Пообѣдали мы честь честью, — потомъ перешли въ гостиную, Анфиса Даниловна съ Анной Порфирьевной плетутъ бабьи разговоры, а я по комнатѣ хожу, дѣлаю моціонъ; такая ужъ у меня привычка, чтобы прохаживаться, поѣвши. Пощупалъ я ручку на двери въ распроклятый этотъ кабинетъ: заперто. То-то! — думаю, — такъ-то лучше: сны снами, а запираться не мѣшаетъ: тогда, пожалуй, не будутъ и стулья опрокидываться, и карандаши падать со стола…
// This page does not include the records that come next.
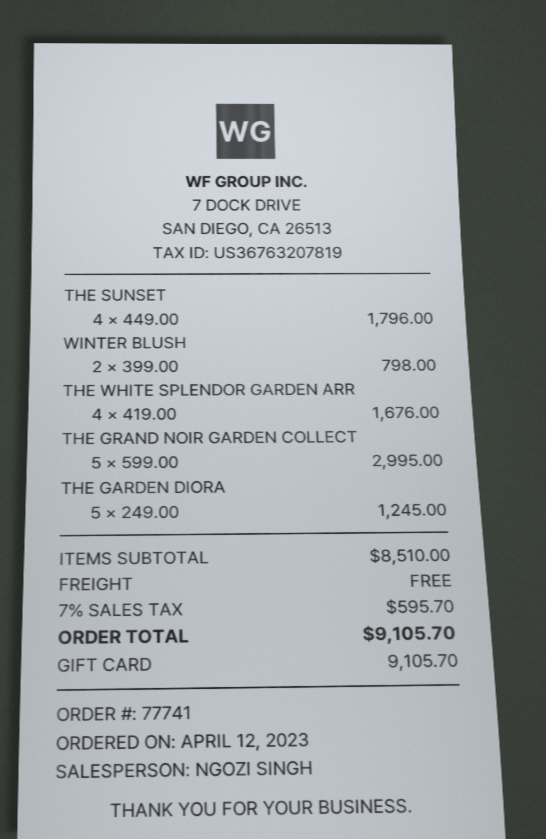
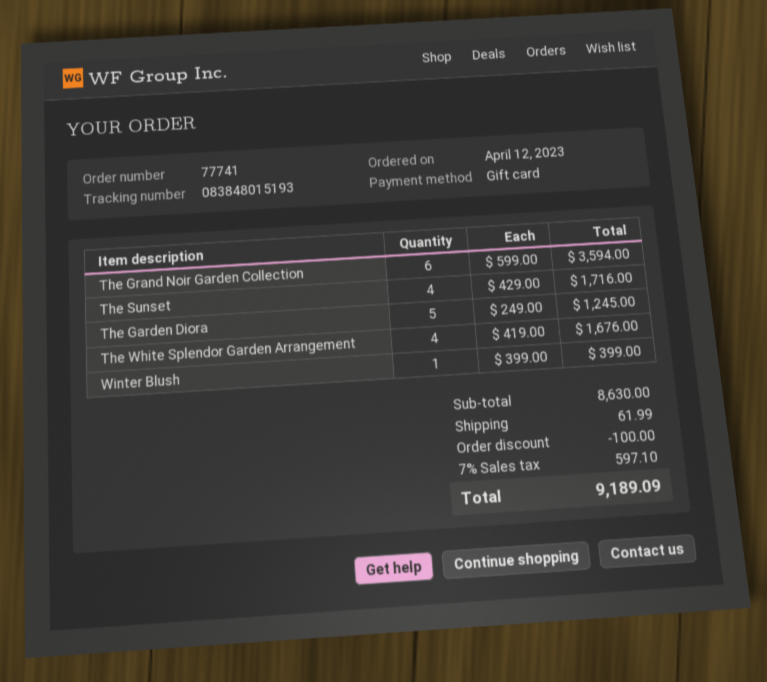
THE SUNSET: 4 x 449.00 = 1796.00 -> 4 x 429.00 = 1716.00
WINTER BLUSH: 2 x 399.00 = 798.00 -> 1 x 399.00 = 399.00
THE GRAND NOIR GARDEN COLLECT: 5 x 599.00 = 2995.00 -> 6 x 599.00 = 3594.00
subtotal: 8510.00 -> 8630.00
discount: none -> 100.00
shipping: 0.00 -> 61.99
tax: 7% = 595.70 -> 7% = 597.10
total: 9105.70 -> 9189.09

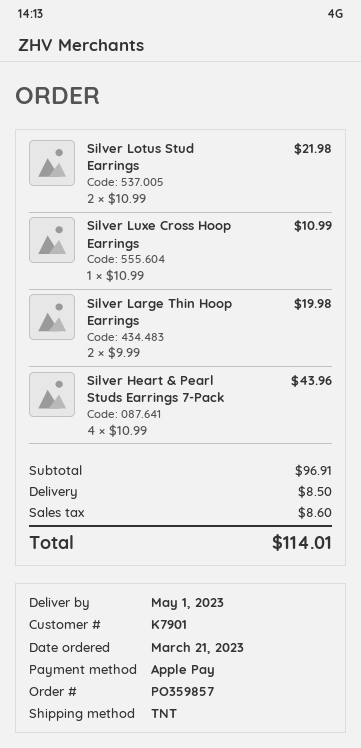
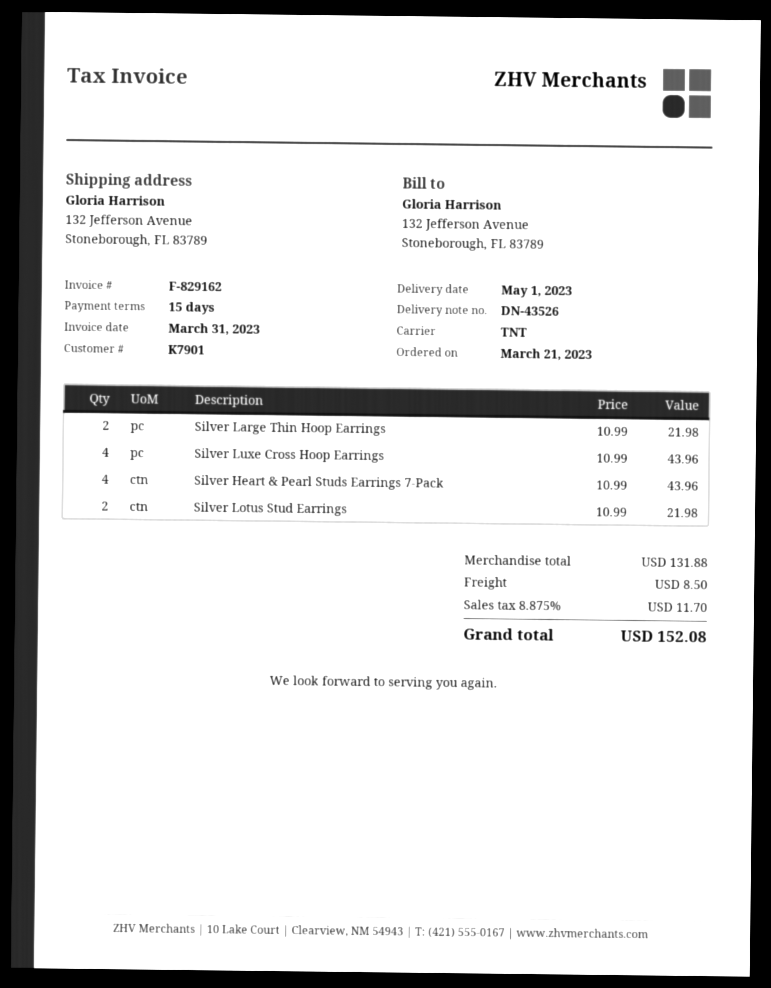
Silver Luxe Cross Hoop Earrings: 1 x 10.99 = 10.99 -> 4 x 10.99 = 43.96
Silver Large Thin Hoop Earrings: 2 x 9.99 = 19.98 -> 2 x 10.99 = 21.98
subtotal: 96.91 -> 131.88
tax: 8.60 -> 11.70
total: 114.01 -> 152.08

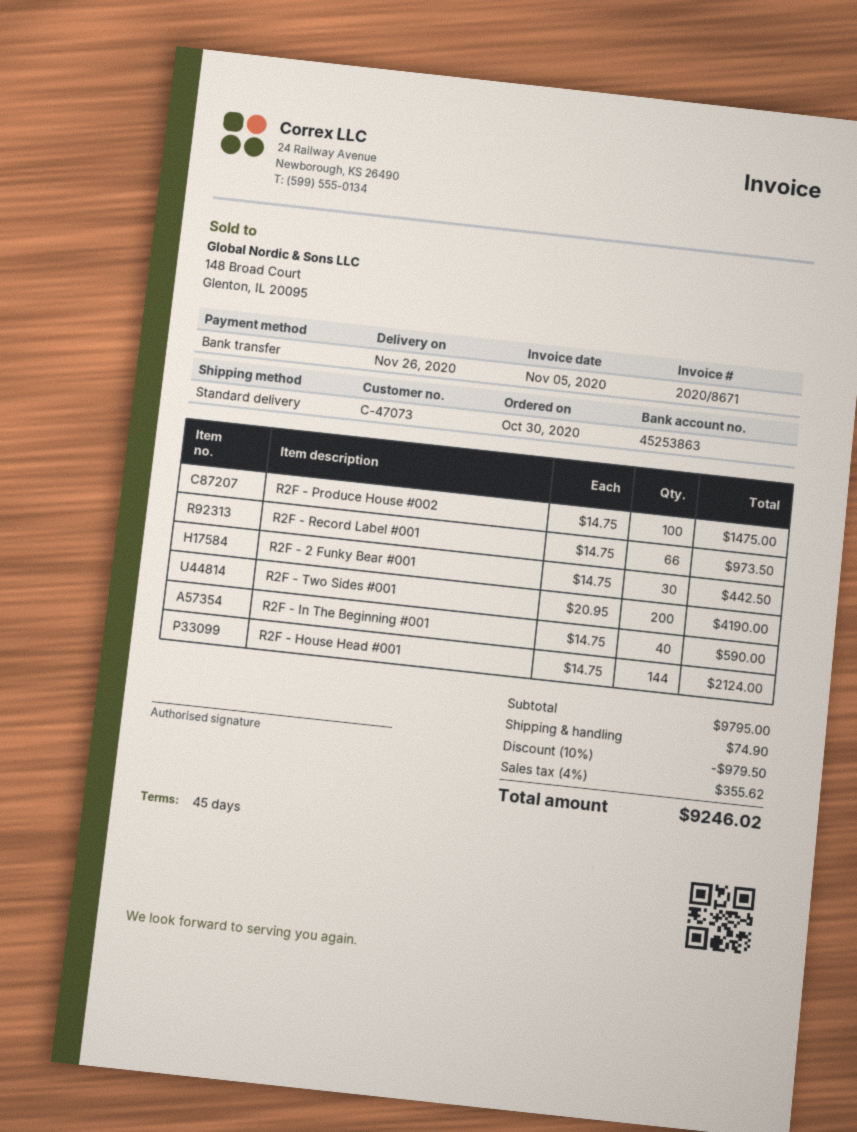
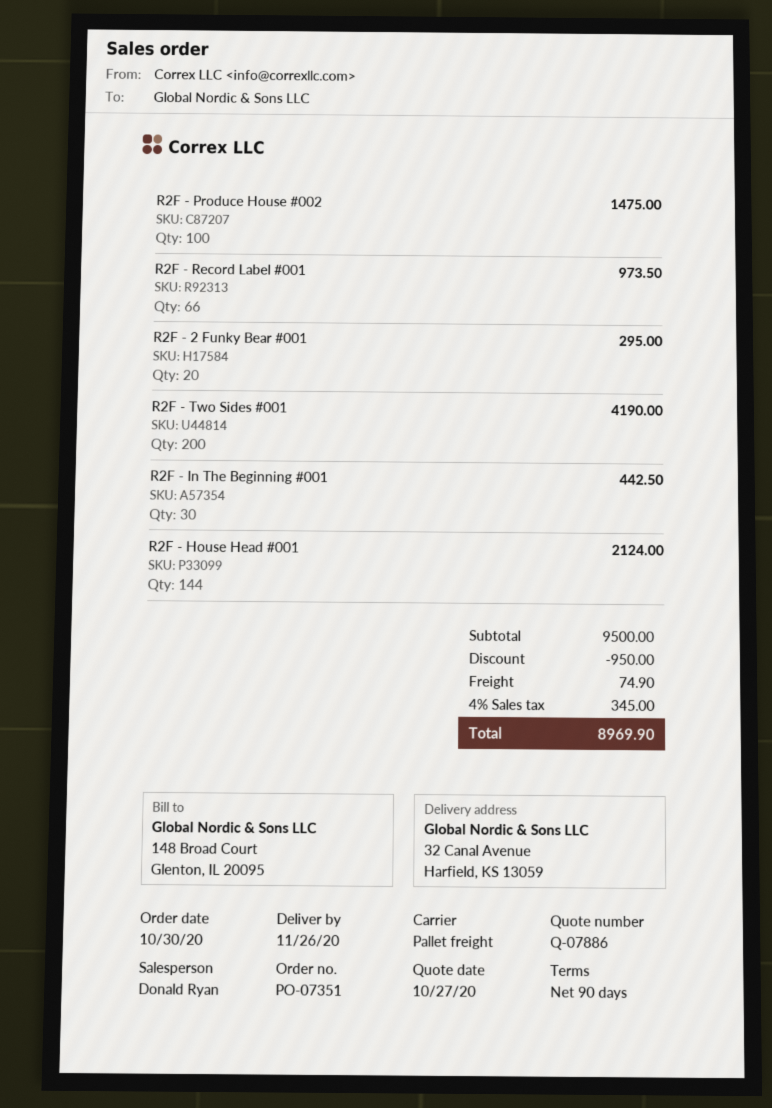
payment terms: 45 days -> 90 days
shipping method: standard -> pallet freight
R2F - 2 Funky Bear #001: 30 for 442.50 -> 20 for 295.00
R2F - In The Beginning #001: 40 for 590.00 -> 30 for 442.50
subtotal: 9795.00 -> 9500.00
discount: 979.50 -> 950.00
tax: 4% = 355.62 -> 4% = 345.00
total: 9246.02 -> 8969.90

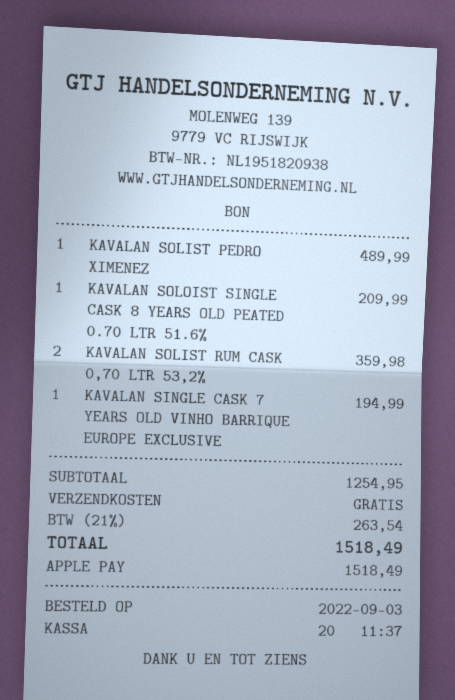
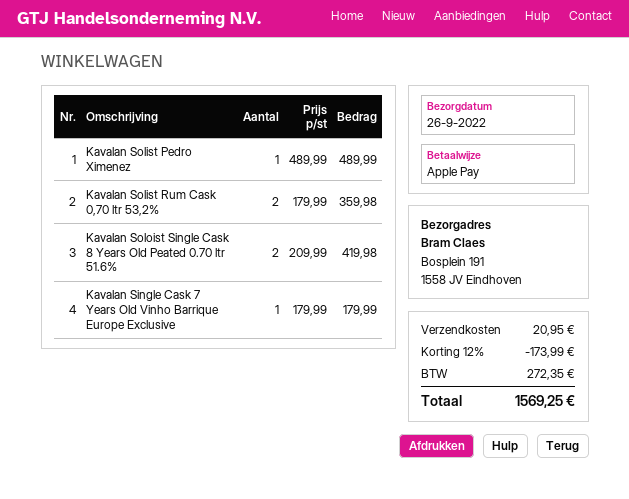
KAVALAN SOLOIST SINGLE CASK 8 YEARS OLD PEATED 0.70 LTR 51.6%: 1 for 209.99 -> 2 for 419.98
KAVALAN SINGLE CASK 7 YEARS OLD VINHO BARRIQUE EUROPE EXCLUSIVE: 1 for 194.99 -> 1 for 179.99
discount: none -> 12% = 173.99
shipping: 0.00 -> 20.95
tax: 263.54 -> 272.35
total: 1518.49 -> 1569.25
Но только, что я это подумалъ, слышу, что за дверью какъ будто шорохъ какой-то, — не то шепчутся, не то смѣются… Я и сообразить не успѣлъ, въ чемъ дѣло, какъ вдругъ въ кабинетѣ — звонокъ, да порывистый такой, съ раскатомъ, точь въ точь, какъ покойникъ звонилъ… Меня, знаете, такъ и отшибло отъ двери, а Анфиса Даниловна вскочила съ мѣста:
— Что это? что это?..
Машетъ руками, глаза изо лба выпрыгнуть хотятъ — бѣлые совсѣмъ, прозрачные, какъ стекло… Сколько, кажись, не было у нея крови въ тѣлѣ, вся прилила къ лицу, и сдѣлалось оно отъ того совсѣмъ синее; на шеѣ жилы вздулись, какъ веревки.
А звонокъ вдругорядь… въ третій разъ… потомъ — бухъ о дверь! словно съ сердцемъ бросили его; звякнулъ и замолчалъ.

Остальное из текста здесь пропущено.